**Aim of the task**
All lines holding the word "dalmatinska" are to be copied from the records beneath.

**Supplied records**
--
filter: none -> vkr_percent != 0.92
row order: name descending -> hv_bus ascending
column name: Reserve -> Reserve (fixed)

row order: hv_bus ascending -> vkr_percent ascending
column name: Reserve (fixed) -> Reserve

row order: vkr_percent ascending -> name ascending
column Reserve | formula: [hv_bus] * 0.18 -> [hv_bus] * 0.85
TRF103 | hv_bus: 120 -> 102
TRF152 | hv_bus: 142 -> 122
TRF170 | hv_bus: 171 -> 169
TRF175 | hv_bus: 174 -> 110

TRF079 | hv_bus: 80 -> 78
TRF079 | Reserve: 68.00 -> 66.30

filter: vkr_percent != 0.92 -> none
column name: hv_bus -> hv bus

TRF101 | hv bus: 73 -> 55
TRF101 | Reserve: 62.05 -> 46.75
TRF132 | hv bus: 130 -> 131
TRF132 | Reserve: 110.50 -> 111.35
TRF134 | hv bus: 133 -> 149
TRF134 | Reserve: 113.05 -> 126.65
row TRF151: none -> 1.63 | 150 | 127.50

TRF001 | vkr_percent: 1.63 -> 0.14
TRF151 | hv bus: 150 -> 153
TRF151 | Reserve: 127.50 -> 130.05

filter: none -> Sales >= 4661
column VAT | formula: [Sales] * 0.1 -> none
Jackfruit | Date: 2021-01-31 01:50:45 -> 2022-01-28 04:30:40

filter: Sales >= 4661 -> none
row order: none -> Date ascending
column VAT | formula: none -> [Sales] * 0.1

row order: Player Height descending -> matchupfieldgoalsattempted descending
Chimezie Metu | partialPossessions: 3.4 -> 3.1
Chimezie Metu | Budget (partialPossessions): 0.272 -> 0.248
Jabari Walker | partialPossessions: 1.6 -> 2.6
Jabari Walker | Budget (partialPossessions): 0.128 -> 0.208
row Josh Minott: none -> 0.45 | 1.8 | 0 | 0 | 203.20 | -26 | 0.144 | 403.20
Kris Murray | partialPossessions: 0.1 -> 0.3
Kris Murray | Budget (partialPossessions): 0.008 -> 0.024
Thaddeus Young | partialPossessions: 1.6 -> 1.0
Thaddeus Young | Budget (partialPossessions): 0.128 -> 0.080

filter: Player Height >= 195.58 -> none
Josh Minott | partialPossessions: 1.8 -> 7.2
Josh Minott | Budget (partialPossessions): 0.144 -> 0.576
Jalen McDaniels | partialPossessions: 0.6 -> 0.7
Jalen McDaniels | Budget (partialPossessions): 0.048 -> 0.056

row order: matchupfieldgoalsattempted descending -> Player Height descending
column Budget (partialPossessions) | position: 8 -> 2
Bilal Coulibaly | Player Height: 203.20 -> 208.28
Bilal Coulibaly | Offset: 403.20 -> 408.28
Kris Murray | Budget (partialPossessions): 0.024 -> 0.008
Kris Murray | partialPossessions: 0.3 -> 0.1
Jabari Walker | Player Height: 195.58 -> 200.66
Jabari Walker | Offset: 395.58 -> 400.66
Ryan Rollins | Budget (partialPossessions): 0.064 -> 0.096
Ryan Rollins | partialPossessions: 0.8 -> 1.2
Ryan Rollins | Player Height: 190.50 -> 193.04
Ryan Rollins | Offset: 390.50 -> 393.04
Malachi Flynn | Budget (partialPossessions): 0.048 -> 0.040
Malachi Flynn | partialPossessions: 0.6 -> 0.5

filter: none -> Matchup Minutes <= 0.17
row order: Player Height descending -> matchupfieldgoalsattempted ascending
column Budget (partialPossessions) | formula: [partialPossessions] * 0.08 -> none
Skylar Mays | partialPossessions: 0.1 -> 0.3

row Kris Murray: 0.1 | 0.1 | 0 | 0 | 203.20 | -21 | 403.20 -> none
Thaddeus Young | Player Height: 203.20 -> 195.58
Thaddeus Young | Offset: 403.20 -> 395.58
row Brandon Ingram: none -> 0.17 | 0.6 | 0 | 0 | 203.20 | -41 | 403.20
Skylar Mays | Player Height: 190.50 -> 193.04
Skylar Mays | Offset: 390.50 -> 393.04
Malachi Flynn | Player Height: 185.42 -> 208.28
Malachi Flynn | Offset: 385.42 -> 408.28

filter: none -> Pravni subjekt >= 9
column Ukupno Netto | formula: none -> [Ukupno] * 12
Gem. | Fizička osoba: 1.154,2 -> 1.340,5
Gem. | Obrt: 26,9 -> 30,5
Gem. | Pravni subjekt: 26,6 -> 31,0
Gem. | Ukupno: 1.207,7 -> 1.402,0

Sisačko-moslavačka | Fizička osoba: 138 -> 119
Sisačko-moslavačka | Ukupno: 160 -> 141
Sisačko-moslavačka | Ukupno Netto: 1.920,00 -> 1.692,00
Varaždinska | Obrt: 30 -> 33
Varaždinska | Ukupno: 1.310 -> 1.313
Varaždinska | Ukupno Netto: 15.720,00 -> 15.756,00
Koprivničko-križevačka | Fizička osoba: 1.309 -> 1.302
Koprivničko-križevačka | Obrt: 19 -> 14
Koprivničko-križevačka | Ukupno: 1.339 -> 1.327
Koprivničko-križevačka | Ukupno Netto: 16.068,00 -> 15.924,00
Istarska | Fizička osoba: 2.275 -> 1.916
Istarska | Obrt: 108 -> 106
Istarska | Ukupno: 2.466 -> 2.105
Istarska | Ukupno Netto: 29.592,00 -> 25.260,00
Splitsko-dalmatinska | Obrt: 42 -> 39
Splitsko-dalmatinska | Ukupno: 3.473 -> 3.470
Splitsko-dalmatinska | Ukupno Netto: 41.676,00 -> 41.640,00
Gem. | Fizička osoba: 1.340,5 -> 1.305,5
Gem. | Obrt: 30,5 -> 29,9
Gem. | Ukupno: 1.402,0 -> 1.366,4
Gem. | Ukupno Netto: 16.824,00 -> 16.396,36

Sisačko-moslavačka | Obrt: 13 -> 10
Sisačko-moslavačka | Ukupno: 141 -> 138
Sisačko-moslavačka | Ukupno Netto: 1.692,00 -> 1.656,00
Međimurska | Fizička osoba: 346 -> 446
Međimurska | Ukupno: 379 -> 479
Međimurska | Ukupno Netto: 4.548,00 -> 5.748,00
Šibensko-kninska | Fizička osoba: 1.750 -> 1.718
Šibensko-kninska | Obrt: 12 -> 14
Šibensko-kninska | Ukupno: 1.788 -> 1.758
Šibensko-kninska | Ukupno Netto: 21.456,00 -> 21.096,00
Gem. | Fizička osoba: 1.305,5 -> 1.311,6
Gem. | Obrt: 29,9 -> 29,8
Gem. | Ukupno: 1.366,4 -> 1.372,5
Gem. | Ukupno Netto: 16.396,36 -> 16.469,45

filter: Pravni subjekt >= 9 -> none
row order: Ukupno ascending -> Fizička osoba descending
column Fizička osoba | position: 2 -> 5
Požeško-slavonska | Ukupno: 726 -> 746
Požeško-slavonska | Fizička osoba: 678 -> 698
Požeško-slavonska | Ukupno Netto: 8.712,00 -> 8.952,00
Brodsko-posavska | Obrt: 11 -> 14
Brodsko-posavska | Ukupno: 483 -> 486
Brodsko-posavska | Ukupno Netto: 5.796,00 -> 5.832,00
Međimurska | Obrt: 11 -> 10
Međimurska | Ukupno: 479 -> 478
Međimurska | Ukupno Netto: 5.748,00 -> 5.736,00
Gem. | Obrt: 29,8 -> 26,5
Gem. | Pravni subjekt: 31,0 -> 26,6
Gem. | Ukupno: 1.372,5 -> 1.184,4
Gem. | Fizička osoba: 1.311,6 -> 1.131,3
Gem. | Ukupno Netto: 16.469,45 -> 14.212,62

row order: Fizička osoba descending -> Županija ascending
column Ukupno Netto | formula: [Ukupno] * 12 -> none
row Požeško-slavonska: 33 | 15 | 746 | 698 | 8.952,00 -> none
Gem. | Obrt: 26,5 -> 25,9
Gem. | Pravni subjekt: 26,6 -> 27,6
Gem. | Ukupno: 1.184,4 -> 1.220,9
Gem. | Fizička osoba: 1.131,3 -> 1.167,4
--
**Result of this task**
Splitsko-dalmatinska | Obrt: 42 -> 39
Splitsko-dalmatinska | Ukupno: 3.473 -> 3.470
Splitsko-dalmatinska | Ukupno Netto: 41.676,00 -> 41.640,00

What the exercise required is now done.